La mancata apertura del Senato accademico a tutti i direttori di dipartimento non rischia di snaturarne la funzione originaria?
«La norma prevede che almeno i 2/3 del Senato siano composti da docenti e che almeno 1/3 di questi 2/3 siano direttori di dipartimento. A mio parere, un criterio di funzionalità organizzativa complessiva richiede che in Senato, l’organo di coordinamento dell’autonomia, siedano i responsabili delle strutture di base, cioè i direttori di dipartimento. Parliamo dell’organo che deve stabilire una strategia di Ateneo e, sulla base di questa, valutare le proposte che vengono dai dipartimenti».

Quale sarebbe un giusto modello di processo decisionale all’interno del nostro Ateneo?
«Per quanto riguarda le scelte fondamentali, deve essere un processo bottom up: deve partire dall’autonomia delle strutture dipartimentali e vedere il Senato accademico momento di verifica e di coordinamento dentro una strategia di Ateneo. Il CdA deve farne poi una valutazione, deve verificare l’efficienza e l’efficacia con cui sono state utilizzate le risorse in relazione agli obiettivi che si perseguono. Una ricerca non semplice di un equilibrio tra i poteri».
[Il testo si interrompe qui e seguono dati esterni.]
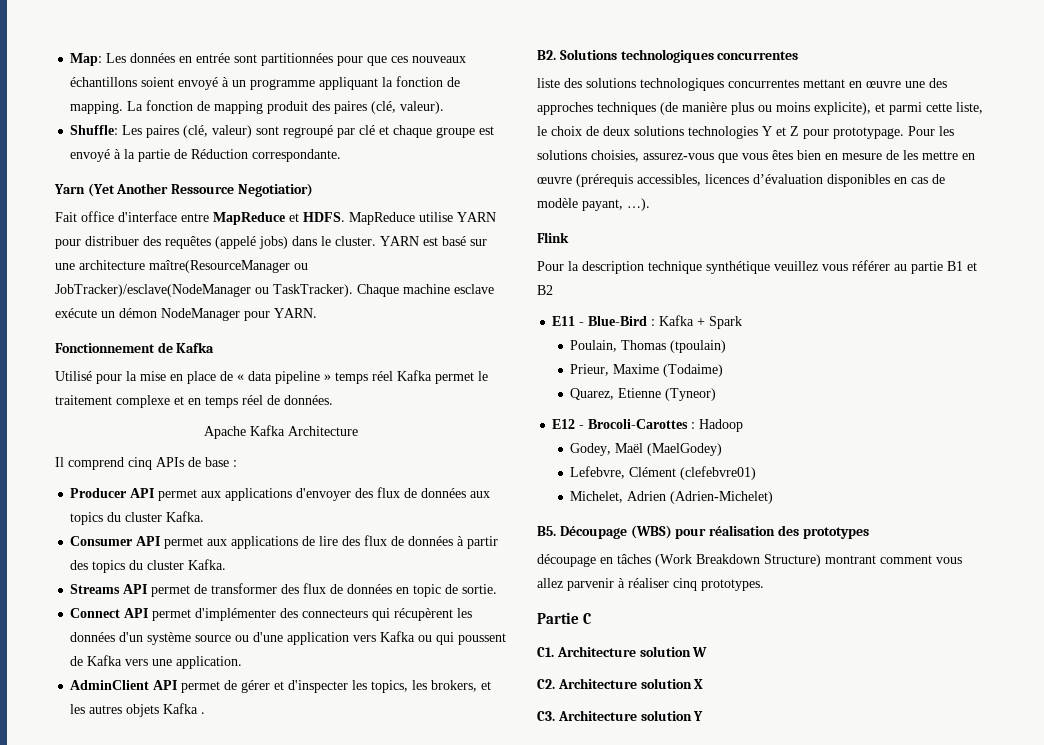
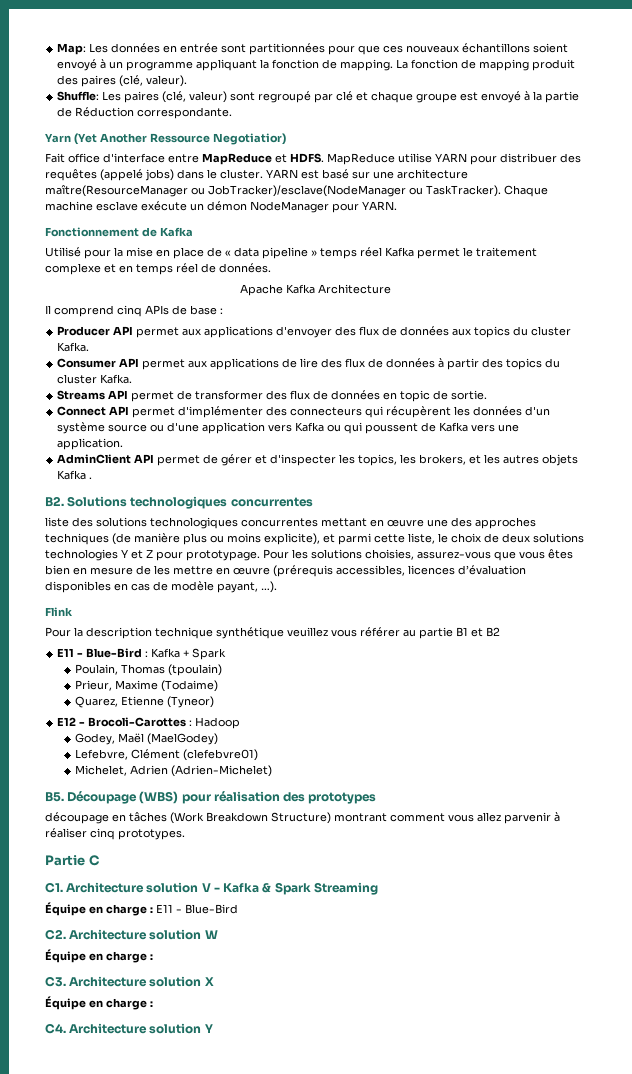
[692,647,708,657] [537,678,704,689] [537,711,555,721] W // C2. Architecture solution X // C3. -> [201,882,378,895] [45,902,238,916] [45,929,218,940] [45,949,153,963] [45,976,214,987] [45,996,153,1010] [45,1023,66,1034] V - Kafka & Spark Streaming // Équipe en charge : E11 - Blue-Bird // C2. Architecture solution W // Équipe en charge : // C3. Architecture solution X // Équipe en charge : // C4.

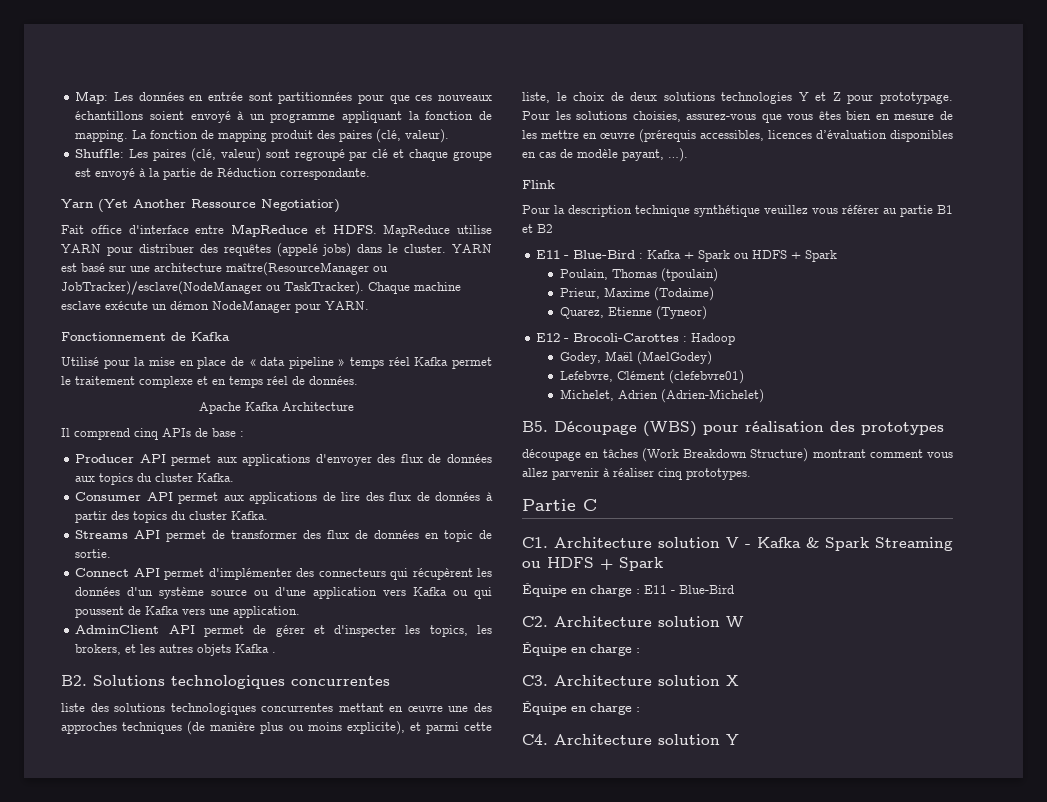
(227, 654) none -> [734,250,838,262] ou HDFS + Spark
(378, 888) none -> [522,557,663,571] ou HDFS + Spark

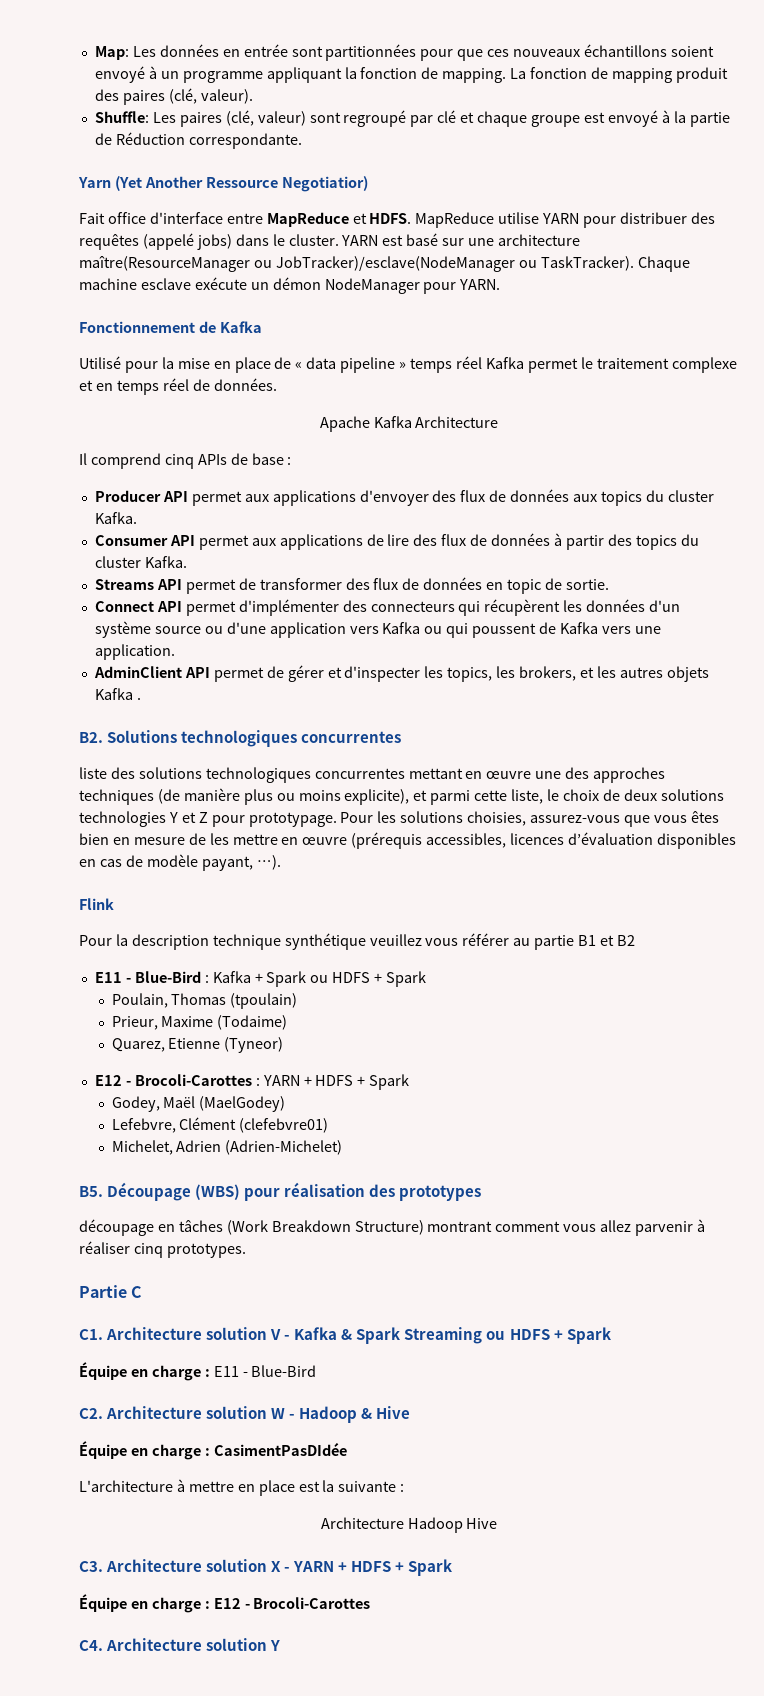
[691,333,736,345] Hadoop -> [262,1074,410,1090] YARN + HDFS + Spark
[522,642,640,656] [522,675,739,686] [522,701,640,715] // Équipe en charge : // C3. Architecture solution X // Équipe en charge : -> [289,1406,411,1423] [79,1441,347,1460] [79,1479,405,1496] [320,1517,498,1533] [79,1559,453,1576] [79,1594,371,1613] - Hadoop & Hive // Équipe en charge : CasimentPasDIdée // L'architecture à mettre en place est la suivante : // Architecture Hadoop Hive // C3. Architecture solution X - YARN + HDFS + Spark // Équipe en charge : E12 - Brocoli-Carottes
In questo percorso, come potrebbero essere utili gli studenti?
«Quando parliamo di valutazione parliamo anche di quella degli studenti e, a mio avviso, questa oggi deve avere un peso nella distribuzione delle risorse. Gli studenti sono gli stakeholder fondamentali. Nel Regno Unito, ad esempio, la loro valutazione viene utilizzata per l’allocazione delle risorse ai propri dipartimenti. Il ruolo degli studenti va determinato in termini di possibilità di incidere nel controllo delle risorse».

Un controllo a monte e a valle dunque.
«Esattamente».

Conoscendo l’Ateneo di Catania, un’innovazione così radicale cosa potrà produrre?
«Credo che, a prescindere dal giudizio che possiamo dare sui contenuti di questa Legge, l’ateneo giochi la partita della vita. È una partita che va giocata bene: a partire dal modo in cui organizzeremo la revisione dello statuto, attraverso un processo che deve portare a una piena condivisione dei risultati, a un confronto – quanto più ampio possibile – delle idee; un processo, quindi, che deve avvenire sulla base di regole del gioco chiare».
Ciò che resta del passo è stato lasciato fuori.